MapGuide RFC 5 - Enhanced Join Support

From OSGeo
Jump to navigation Jump to search
This page contains an change request (RFC) for MapGuide Open Source.  
More MapGuide RFCs can be found on the MapGuide RFCs page.

Status

  • Submission Date: November 2, 2006
  • Last Modified Date: November 3, 2006
  • Author: Ronnie Louie
  • RFC Status: draft
  • Implementation Status: pending
  • Voting History:
  • Assigned PSC guide(s):

Overview

This proposal is to support additional functionality to feature source joins for chained joins, inner joins, and 1-to-many support.

Current join support is limited to left outer join type only. This means that the result consists of all feature records from the primary source, even if the attributes are null. An inner join is defined as a join that results in only the features that have a match in both joined feature sources.

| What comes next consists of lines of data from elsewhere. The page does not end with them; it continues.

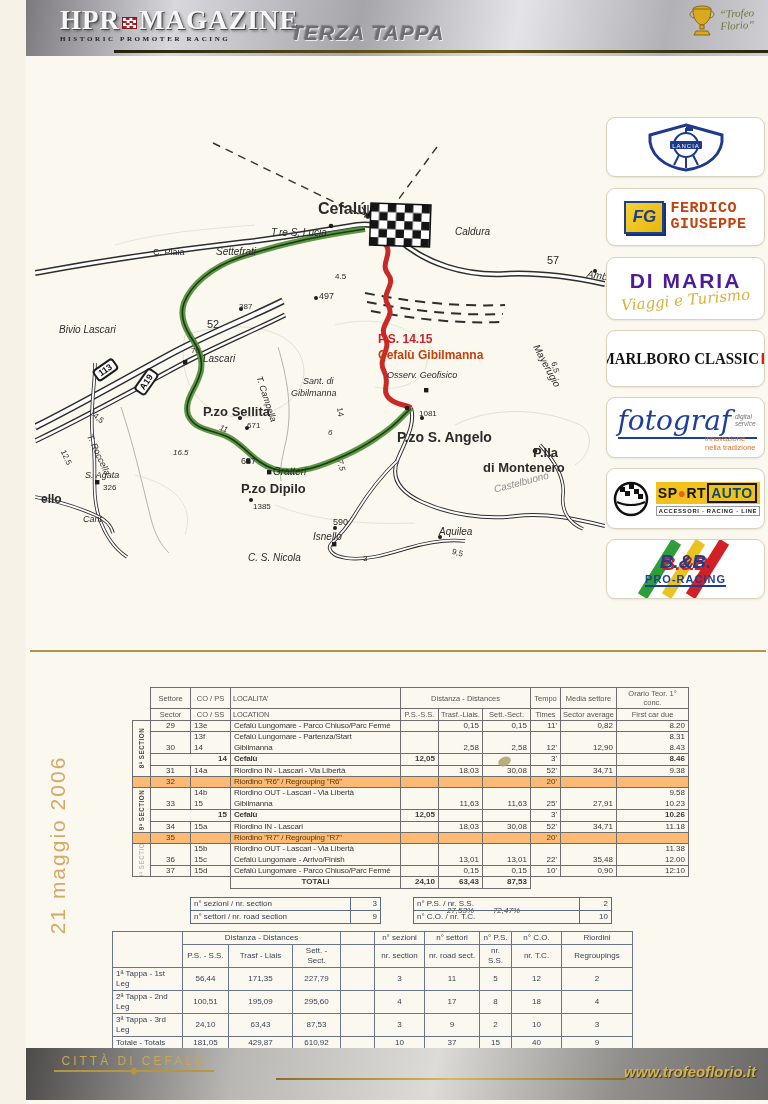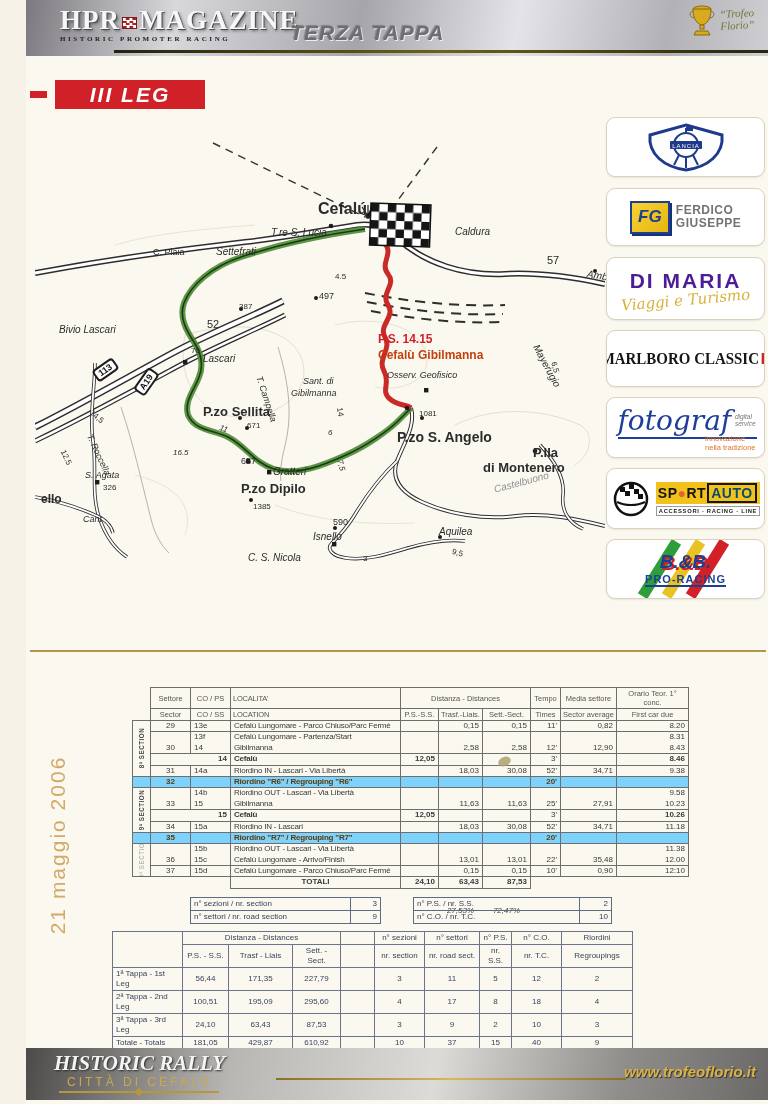--- a/index.html
+++ b/index.html
@@ -41,21 +41,21 @@
   .map-badge{position:absolute;border:2px solid #1d1d1d;border-radius:4px;background:#fff;
     font-weight:bold;font-size:9px;padding:0 3px;color:#111;transform-origin:center;}
 
   
   .sp{position:absolute;left:606px;width:157px;background:#fff;border:1px solid #d9d2bd;
     border-radius:9px;box-shadow:0 1px 2px rgba(0,0,0,.08);
     display:flex;align-items:center;justify-content:center;overflow:hidden;}
   .fg-sq{width:36px;height:29px;background:linear-gradient(135deg,#f6d234,#e8b60e);
     border:2px solid #1d3f8f;box-shadow:2px 2px 0 #16307a;display:flex;align-items:center;justify-content:center;
     font-style:italic;font-weight:bold;font-size:17px;color:#1d3f8f;margin-right:6px;}
-  .ferdico-name{font-weight:bold;font-size:12px;color:#737373;line-height:1.05;letter-spacing:.5px;}
+  .ferdico-name{font-weight:bold;font-size:15px;color:#c2410c;line-height:1.05;letter-spacing:.5px;font-family:Liberation Mono, monospace;}
   .dimaria{ text-align:center;}
   .dimaria-name{font-weight:bold;font-size:21px;color:#4c1d95;letter-spacing:2px;}
   .dimaria-tag{font-family:"DejaVu Serif",serif;font-style:italic;font-size:15px;color:#d8b13c;
     transform:rotate(-5deg);margin-top:-2px;}
   .marlboro{font-family:"Liberation Serif",serif;font-weight:bold;font-size:17px;color:#161616;
     transform:scaleX(.88);white-space:nowrap;display:flex;align-items:center;gap:3px;}
   .marl-sq{width:11px;height:11px;background:#cf2127;display:inline-block;}
   .fotog-wrap{position:relative;width:140px;height:48px;}
   .fotog-name{font-family:"DejaVu Serif",serif;font-style:italic;font-size:28px;color:#1d3f9a;
     position:absolute;left:2px;top:0;border-bottom:2px solid #1d3f9a;padding-right:26px;}
@@ -85,21 +85,21 @@
   .t-main td{border:1px solid #6e6e6e;padding:0 3px;vertical-align:bottom;line-height:1.3;overflow:hidden;}
   .t-main td.hdr{font-size:7.5px;color:#555;vertical-align:middle;text-align:center;padding:1px 2px;line-height:1.2;}
   .num{text-align:right;}
   .ctr{text-align:center;}
   .bold{font-weight:bold;}
   .loc{text-align:left;letter-spacing:-.2px;white-space:nowrap;}
   .rot-cell{position:relative;padding:0;}
   .rot-cell span{position:absolute;left:50%;top:50%;transform:translate(-50%,-50%) rotate(-90deg);
     font-size:6.3px;letter-spacing:.5px;color:#4a4a4a;font-weight:bold;white-space:nowrap;}
   .rot-cell.faint span{opacity:.35;}
-  tr.o-row td{background:#7dd3fc;color:#5d3a0c;border-color:#6e6e6e;font-weight:bold;}
+  tr.o-row td{background:#fdba74;color:#5d3a0c;border-color:#6e6e6e;}
   td.nb{border:none;background:transparent;}
   tr.pct td{border:none;font-style:italic;text-align:center;padding-top:17px;color:#444;}
 
   .t-mini{position:absolute;font-size:8px;color:#35425a;}
   .t-mini td{border:1px solid #5d6b80;padding:1px 3px;line-height:1.25;}
   .t-mini .val{text-align:right;}
 
   .t-legs{position:absolute;left:112px;top:931px;width:520px;font-size:8px;color:#38445c;}
   .t-legs td{border:1px solid #6a758a;padding:1px 3px;text-align:center;line-height:1.25;}
   .t-legs td.lab{text-align:left;}
@@ -146,21 +146,20 @@
         </g>
       </svg>
       <div class="trophy-text">
         <div>“Trofeo</div>
         <div>Florio”</div>
       </div>
     </div>
     <div class="gold-rule"></div>
   </div>
 
-  <div class="leg-badge">III LEG</div>
 
   <div class="map">
     <svg width="570" height="480" viewBox="0 0 570 480">
       <defs>
         <pattern id="chk" patternUnits="userSpaceOnUse" width="17" height="17">
           <rect width="17" height="17" fill="#fff"></rect>
           <rect width="8.5" height="8.5" fill="#151515"></rect>
           <rect x="8.5" y="8.5" width="8.5" height="8.5" fill="#151515"></rect>
         </pattern>
       </defs>
@@ -1009,20 +1008,19 @@
           <td class="nb">
             <div>70,36%</div>
           </td>
           <td class="nb" colspan="7">&nbsp;</td>
         </tr>
       </tbody>
   </table>
 
   <div class="footer">
     <div class="f-left">
-      <div class="f-title">HISTORIC RALLY</div>
       <div class="f-sub">CITTÀ DI CEFALÙ</div>
       <div class="f-underline"></div>
     </div>
     <div class="f-line"></div>
     <div class="f-url">www.trofeoflorio.it</div>
   </div>
 </div>
 
 </body></html>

A chained join is one in which the secondary source for a previously defined joined is used as a primary source for another join. This situation occurs when there is a need to join a secondary table to another secondary table, not just hang all secondary tables off the primary one.

It is possible that a secondary source within a join might have multiple records that match one primary record. This is a 1 : many case. Current functionality limits the joined records to only the first one, effectively enforcing a 1 : 1 case, such that the additional matching records are not available in the join result. By supporting the 1 : many case, all the joined secondary data is available for further analysis.

Motivation

The existing feature join functionality requires the feature source to define an extension to a primary feature class. This extension is defined by identifying the secondary feature source and feature class, along with the attributes from both classes to join on. The extension does not specify the type of join to perform, which actually is left outer join only. There are situations where an inner join type on the data is desired, however this option is currently not possible since there is no way to choose a join type with the current implementation.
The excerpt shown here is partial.